I’m sure all of us appreciate for inrofming us about this new tool.
Here’s my feedback:

  1. If you had provided that screenshot in English, we would be able to judge the output vs the input, now we can’t do that, as obviously none of us knows Chinese (except Chinese developers) as the website doesn’t provide any amount of convincing examples.

  2. While it is hosted on Github, it is proprietary code, and requires a “signup” to become one of the few testers that will have access to their “technical-preview” - one more reason that more info from your side would be useful.

  3. That obviously means that the end result will be a service, therefore, they will also have access to my code and my ideas, which personally I cannot accept, as I value ideas and competitive future plans for my business far more than the sequence of instructions.
    Of course, that is only my personal view, someone else’s view might differ, especially one that makes everything public from the beginning, but even that is a contradiction with a paid service…

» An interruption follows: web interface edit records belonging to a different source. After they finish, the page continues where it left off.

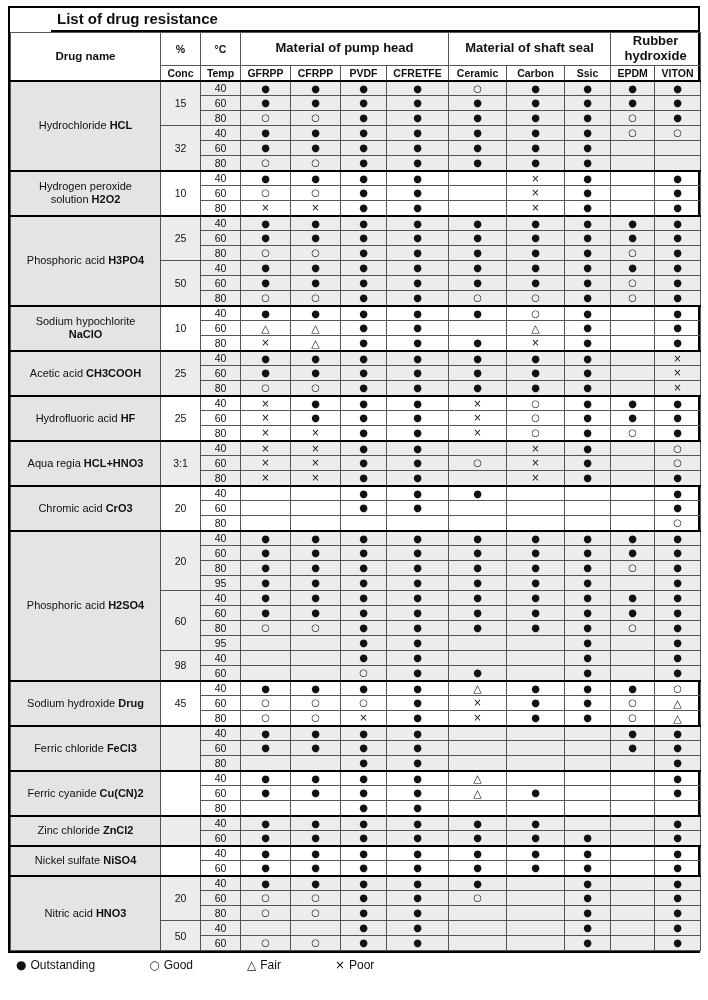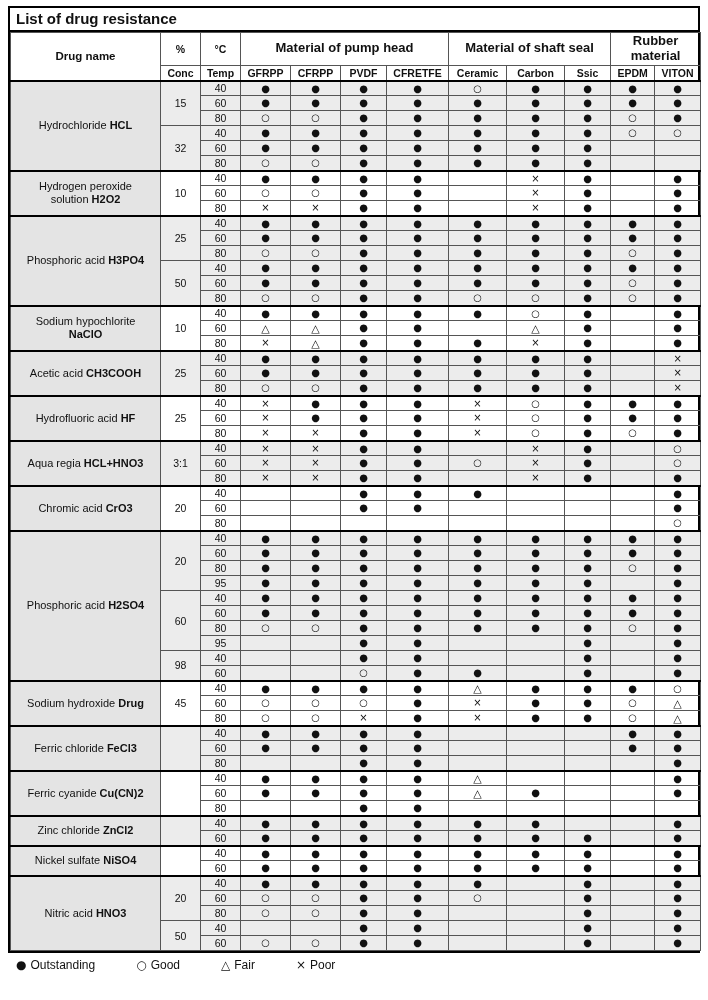"List of drug resistance" .title { margin-left: none -> 41px }
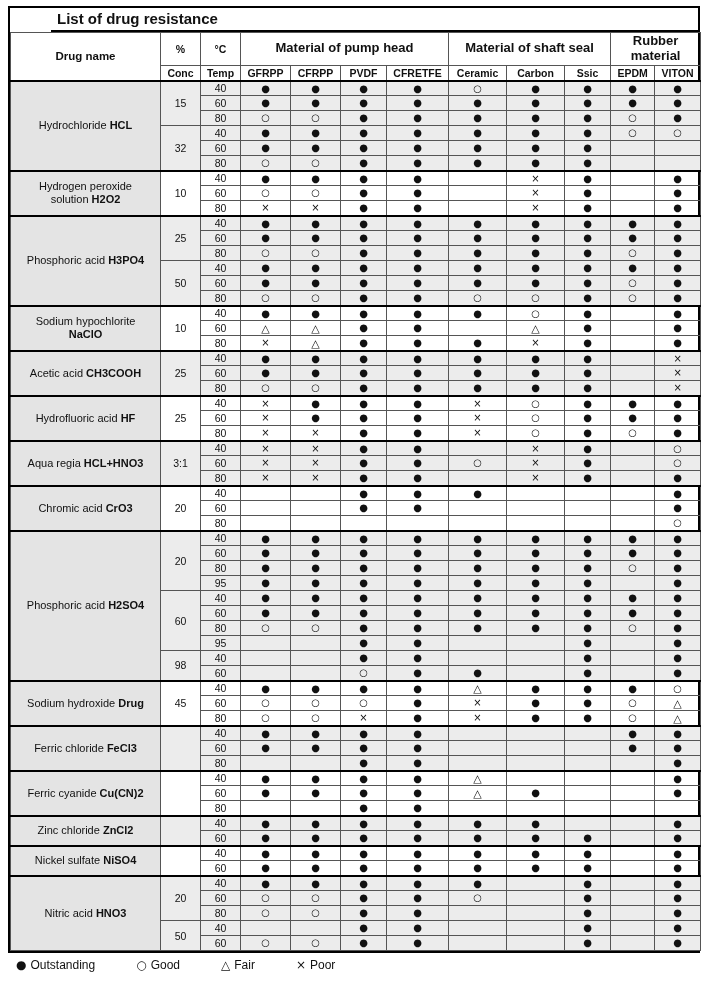"Rubber material" th.group-label { text: material -> hydroxide }
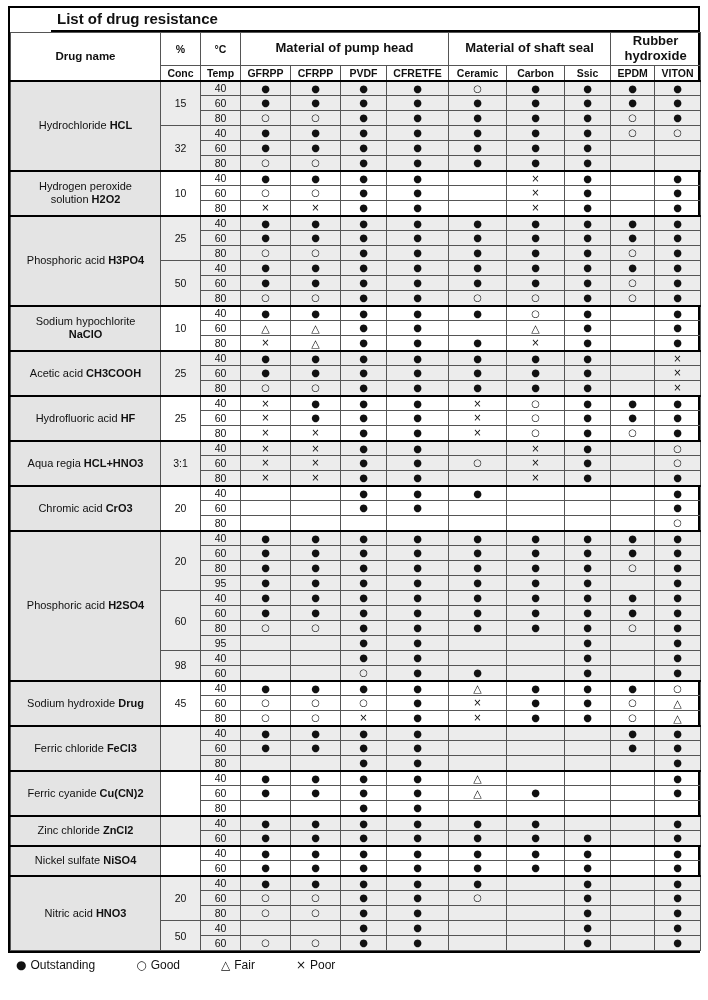"● Outstanding" .legend { gap: 41px -> 54px }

  4. Speaking of instructions, I always try to optimize the code, discover new solutions, and aim to achieve higher performance than average. Obviously this tool at this early stage is incapable to be inspired and invent new methods - BTW “inspiration” and “invention” are unknown words for today’s A.I -there is no science behind them. If this tool was at least good enough at what it promises, I could use it, then optimize the code, provided it was a standalone downloaded tool, not an online service.

  5. Another ̶p̶o̶s̶s̶i̶b̶l̶e̶ definite problem is that it will contribute in making bugs along with the developer, by misunderstanding what the developer wants to do, and what is required for everything to glue up and work together at higher levels of functionality, let alone the issues arising from its inadequate knowledge - like not knowing how to import trackballcontrols you mentioned.
    Chances are that there will be other, more subtle issues too, not easily discovered and corrected by the developer. If the developer has to correct the tool, then that defeats the purpose…

Along with “Advanced Intelligence”, comes “Advanced Human Weaknesses” too, that’s inevitable.

That said, I would congratulate anyone daring to develop radical solutions, and boost technology further, instead of merely creating variations of the same theme like most do, for the effort alone.

Given all the issues above, when that tool matures and succeeds, I’ll give it a try, as I don’t have time to become a beta-tester.

I totally agree with you, otherwise any variation of an AI bot could possibly contribute to the presumably organic life form discussion forums, more effectively. Anyway, I believe, and this is only my personal belief that might be changed through time, that any form of vast usage of AI could inevitably lead to human suffering and job losses. I myself am a developer, but I do not directly earn money from it, I just code for my own business. It only contributes to some 15 percent of my total income, so in the long run I will not be affected by the dominance of AI that much. However, I can foresee a world dominated by AI right now, and as @Fyrestar mentioned earlier, the rich monopolies have it right now. Let me be clear, it is the rich monopolies who wield this trident of Poseidon and could use it anytime for and against whoever they may feel competitive enough in the market.

It sounds extreme, but let’s face it. we are living in a world which the death of millions is just statistics figures, let alone job losses. So let’s not think like a bunch of robots and stop handing out free code to the arsenal of the dominating monopolies, they’re using that complimentary code against the very providers.